The Hebrew word is "ad" and it means "duration, in the sense of perpetuity". It means, "ever (-lasting, -more), old, perpetually, + world without end."
A GREEK WORD STUDY
The New Testament translated the word "aionios" as "eternal" in some places and "everlasting" in others.
The word "aionios" means:
1. Perpetual
2. Without beginning or end
3. Without beginning
4. Without end, never to cease, everlasting.
In the Greek, the New Testament word for eternal does not mean "without time" but rather means "without end".
And let it be remembered that the Early Church would have read the original Greek New Testament and would have clearly understood what the word "eternal" meant in Greek.

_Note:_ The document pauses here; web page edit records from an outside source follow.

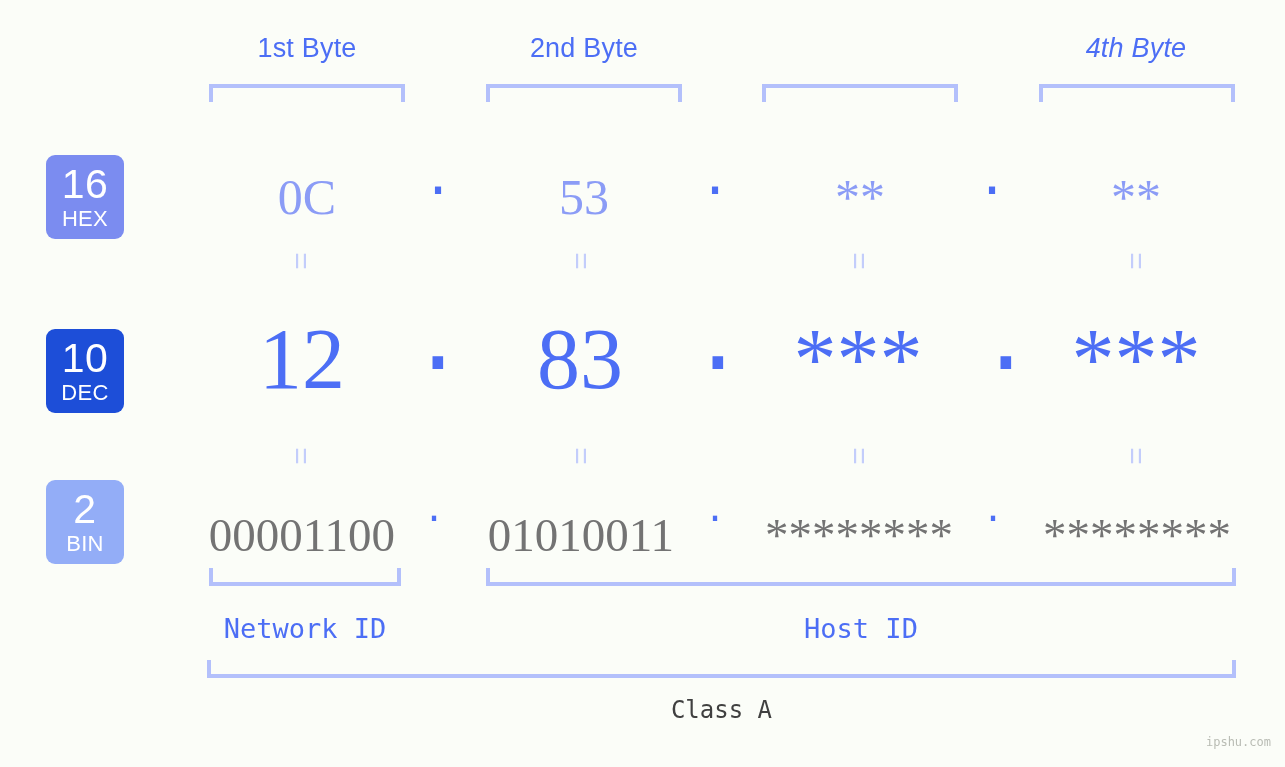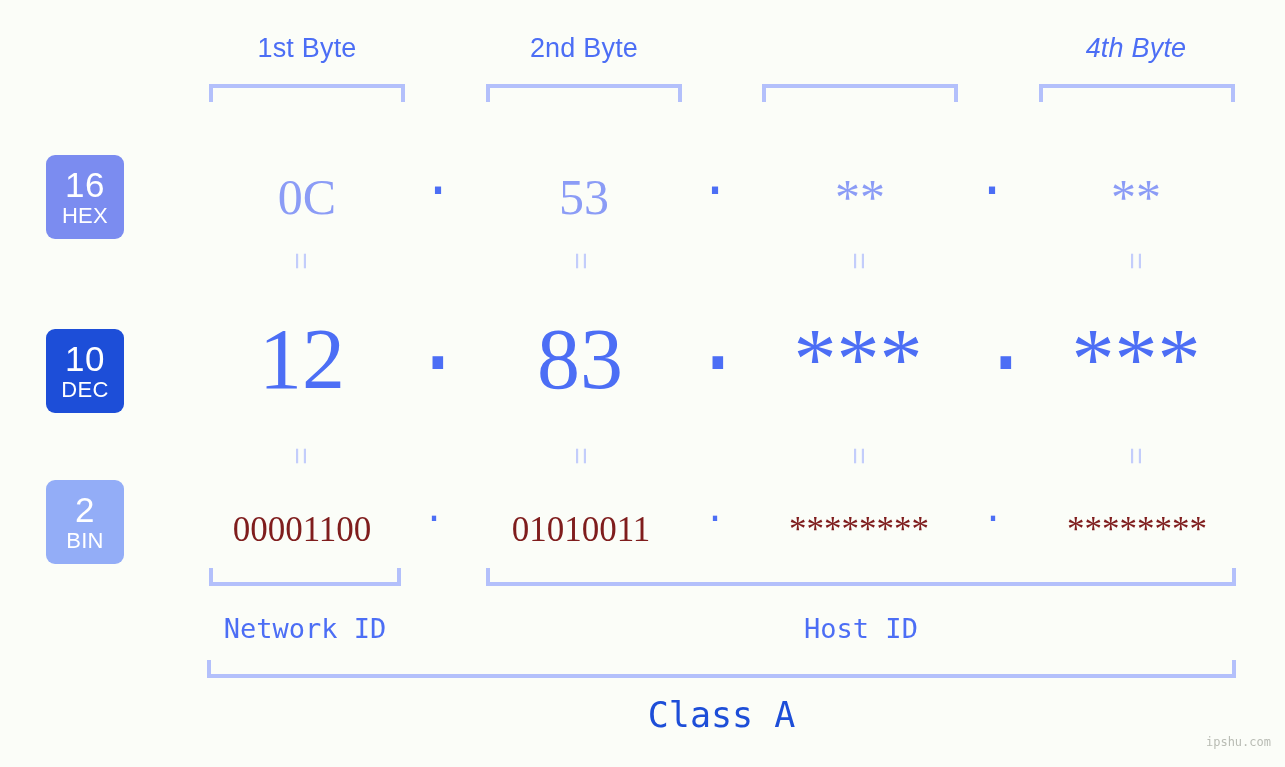"16" .badge .num { font-size: 35px -> 41px }
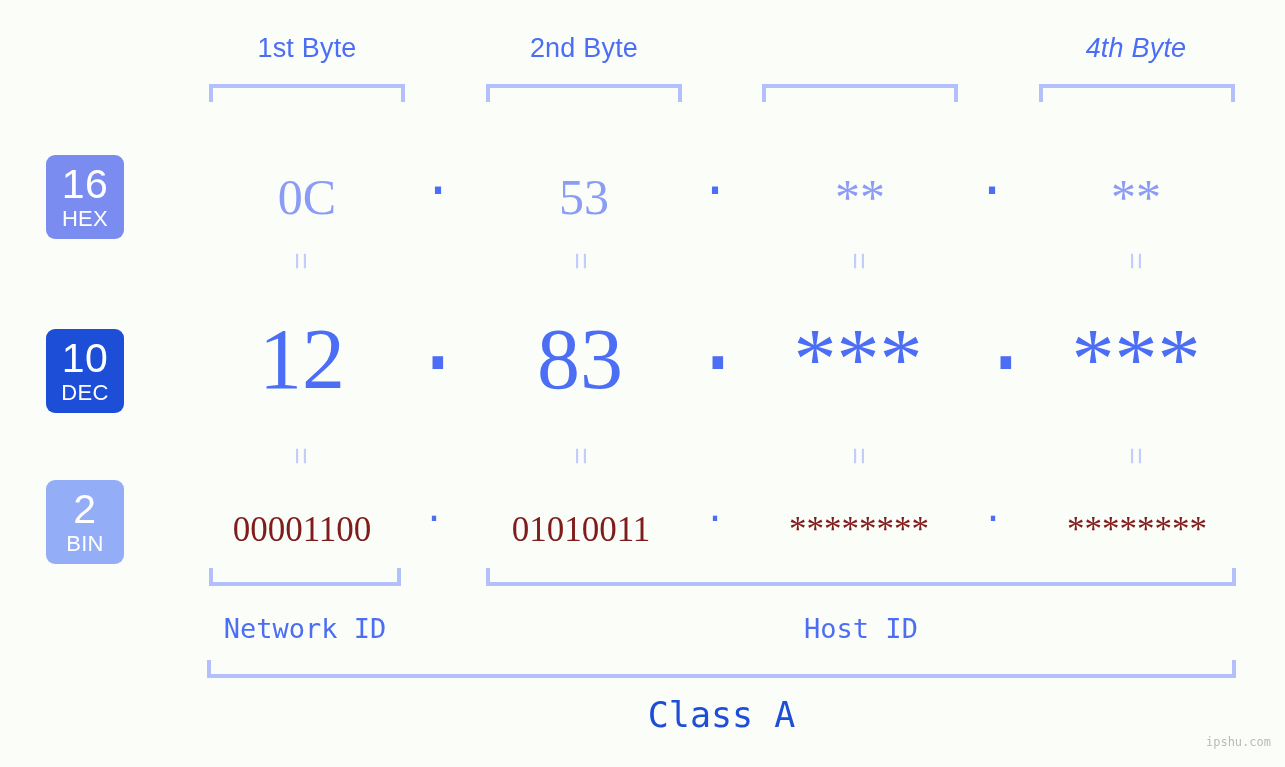"00001100" .row-bin .cell { color: #7f1d1d -> #737373; font-size: 35px -> 47px }
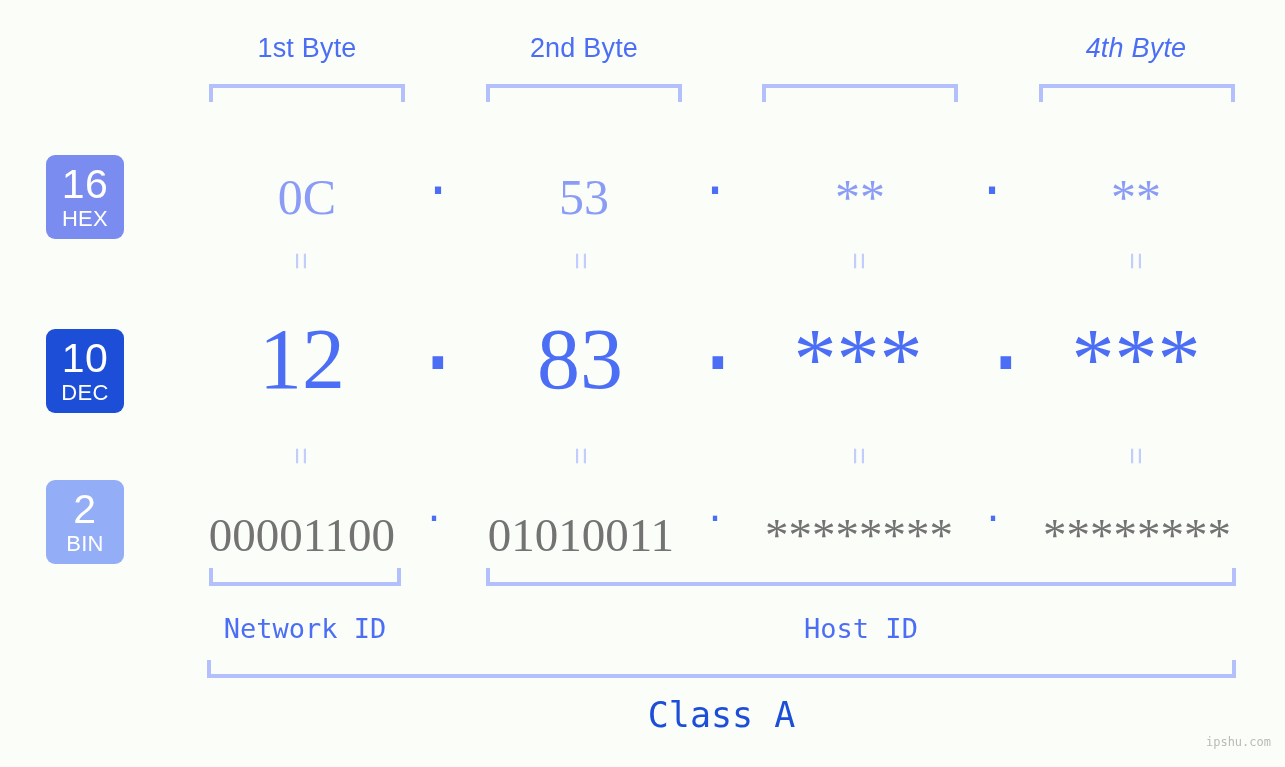"Class A" .class-caption { color: #1d4ed8 -> #404040; font-size: 35px -> 24px }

But Augustine however knew very little Greek. Augustine read the bible in Latin.
AN ENGLISH WORD STUDY
Webster defined eternity as "Duration or continuance without beginning or end"
I have before me a dictionary of early Christian beliefs and I'm reading their quotes on eternal punishment. It seems clear that they did not mean a stand-still frozen existences in hell when they talked about eternal d**nation.
But they seems to clearly be talking about a linear consciousness full of agony and grief. Certainly, there can be no agony or grief in a stand-still frozen realm since these require feelings and thoughts, and feelings and thoughts require sequence or duration.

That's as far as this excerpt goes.